The United States Army Chaplain Corps is a unique part of American military tradition. Said to be among the smallest unit in the U.S. Army, the Chaplain Corps predates Independence Day, and since this unit began, chaplains have served in every American conflict.
The U.S. Army Chaplain Corps celebrates its birthday each year on July 29th, the day it was authorized by the Continental Congress. There are commemorative gatherings across the globe held by Army Chaplains, Chaplain Assistants, and other support troops to observe the birthday of the Corps.
These events reaffirm the Army Chaplain Corps’ commitment to helping, mentoring, counseling, and teaching soldiers. July 29th is celebrated everywhere from Washington D.C. to the most forward-deployed locations around the globe.
A Brief History
In 1775, The Continental Congress authorized an Army Chaplain Corps, providing one chaplain for each regiment. At the time, those who served as Army Chaplains were paid approximately $20 a month and had no required military uniform. The role would evolve and change over time, especially where multi-faith operations are concerned.

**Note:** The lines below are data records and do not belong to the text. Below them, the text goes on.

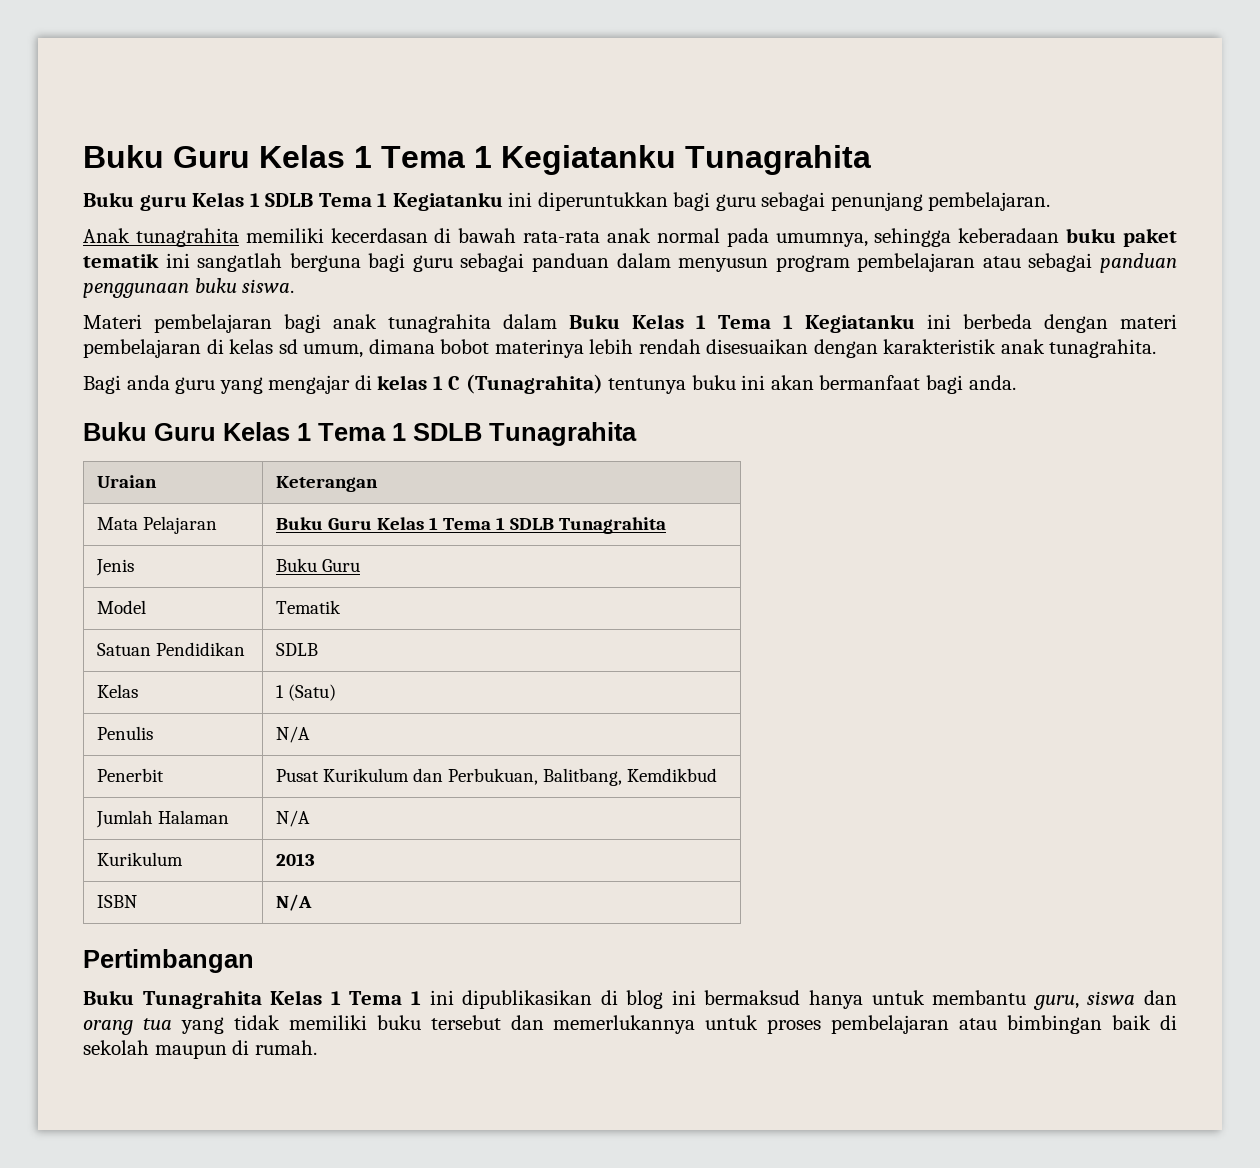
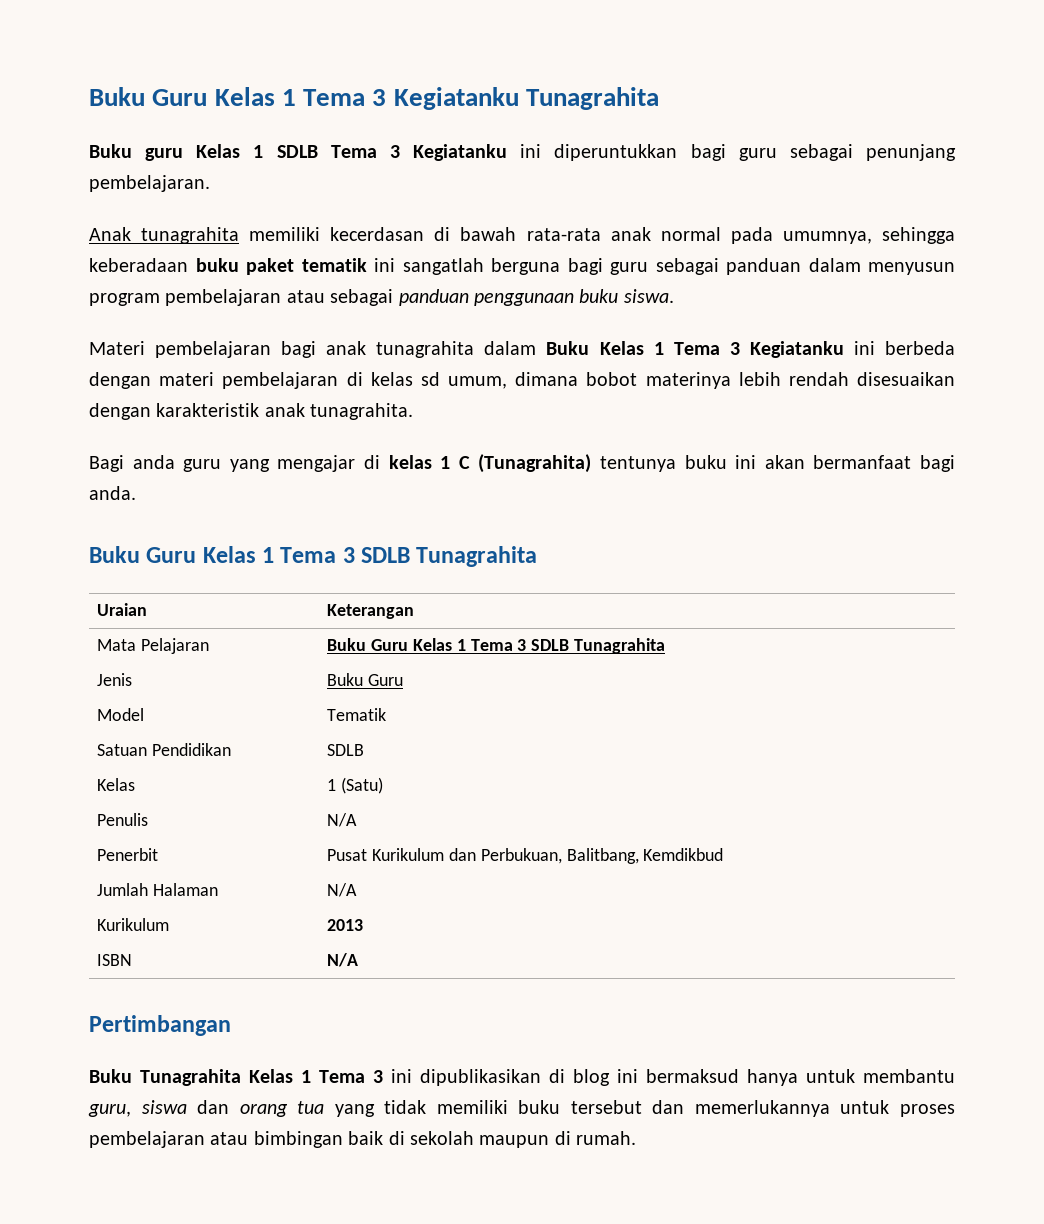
- Buku Guru Kelas 1 Tema 1 Kegiatanku Tunagrahita
+ Buku Guru Kelas 1 Tema 3 Kegiatanku Tunagrahita
- Buku guru Kelas 1 SDLB Tema 1 Kegiatanku ini diperuntukkan bagi guru sebagai penunjang pembelajaran.
+ Buku guru Kelas 1 SDLB Tema 3 Kegiatanku ini diperuntukkan bagi guru sebagai penunjang pembelajaran.
- Materi pembelajaran bagi anak tunagrahita dalam Buku Kelas 1 Tema 1 Kegiatanku ini berbeda dengan materi pembelajaran di kelas sd umum, dimana bobot materinya lebih rendah disesuaikan dengan karakteristik anak tunagrahita.
+ Materi pembelajaran bagi anak tunagrahita dalam Buku Kelas 1 Tema 3 Kegiatanku ini berbeda dengan materi pembelajaran di kelas sd umum, dimana bobot materinya lebih rendah disesuaikan dengan karakteristik anak tunagrahita.
  Bagi anda guru yang mengajar di kelas 1 C (Tunagrahita) tentunya buku ini akan bermanfaat bagi anda.
- Buku Guru Kelas 1 Tema 1 SDLB Tunagrahita
+ Buku Guru Kelas 1 Tema 3 SDLB Tunagrahita
- Mata Pelajaran | Buku Guru Kelas 1 Tema 1 SDLB Tunagrahita
+ Mata Pelajaran | Buku Guru Kelas 1 Tema 3 SDLB Tunagrahita
- Buku Tunagrahita Kelas 1 Tema 1 ini dipublikasikan di blog ini bermaksud hanya untuk membantu guru, siswa dan orang tua yang tidak memiliki buku tersebut dan memerlukannya untuk proses pembelajaran atau bimbingan baik di sekolah maupun di rumah.
+ Buku Tunagrahita Kelas 1 Tema 3 ini dipublikasikan di blog ini bermaksud hanya untuk membantu guru, siswa dan orang tua yang tidak memiliki buku tersebut dan memerlukannya untuk proses pembelajaran atau bimbingan baik di sekolah maupun di rumah.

The Corps did not begin as the pluralistic operation today, but over time Catholic chaplains were added, and later African American and Jewish chaplains. These additions happened before or during the Civil War, but it wouldn’t be until 1979 for women to accept commissions as Army Chaplains.
What is the Army Chaplains Corps?
The Army Chaplains Corps offer soldiers spiritual guidance, counseling, advice, and mentoring in peace and wartime by employing trained clergy members who have had spiritual and classroom-type training and have passed Army training requirements in non-combatant soldier skills.
Chaplains are expected to accompany troops on and off the battlefield, providing what the Army calls “free exercise of religion in a pluralistic setting”.
Army Chaplains serve as counselors, religious leaders, moral authorities and provide comfort to those in conflict zones or affected by combat. In peacetime and outside areas where American forces engage in combat operations, you may find Chaplains working in ways similar to those who run civilian houses of worship.
Chaplains may provide teaching, guidance, serve as mentors, even work as radio personalities in military radio stations to discuss their mission, work, and services. They often serve in or in conjunction with military medical facilities on and off the battlefield.
Despite being non-combatants, Army Chaplains have earned many awards for bravery, self-sacrifice, and valor. Five have been awarded the Medal of Honor, including a posthumous award in 1969.
During World War Two, four Army Chaplains died helping servicemembers survive a German torpedo attack on an Army transport ship, the U.S.A.T Dorchester. They gave their life jackets to other soldiers, went down with the ship, and died as a result. These men, known as “The Four Chaplains,” were awarded the Purple Heart and the Distinguished Service Cross posthumously.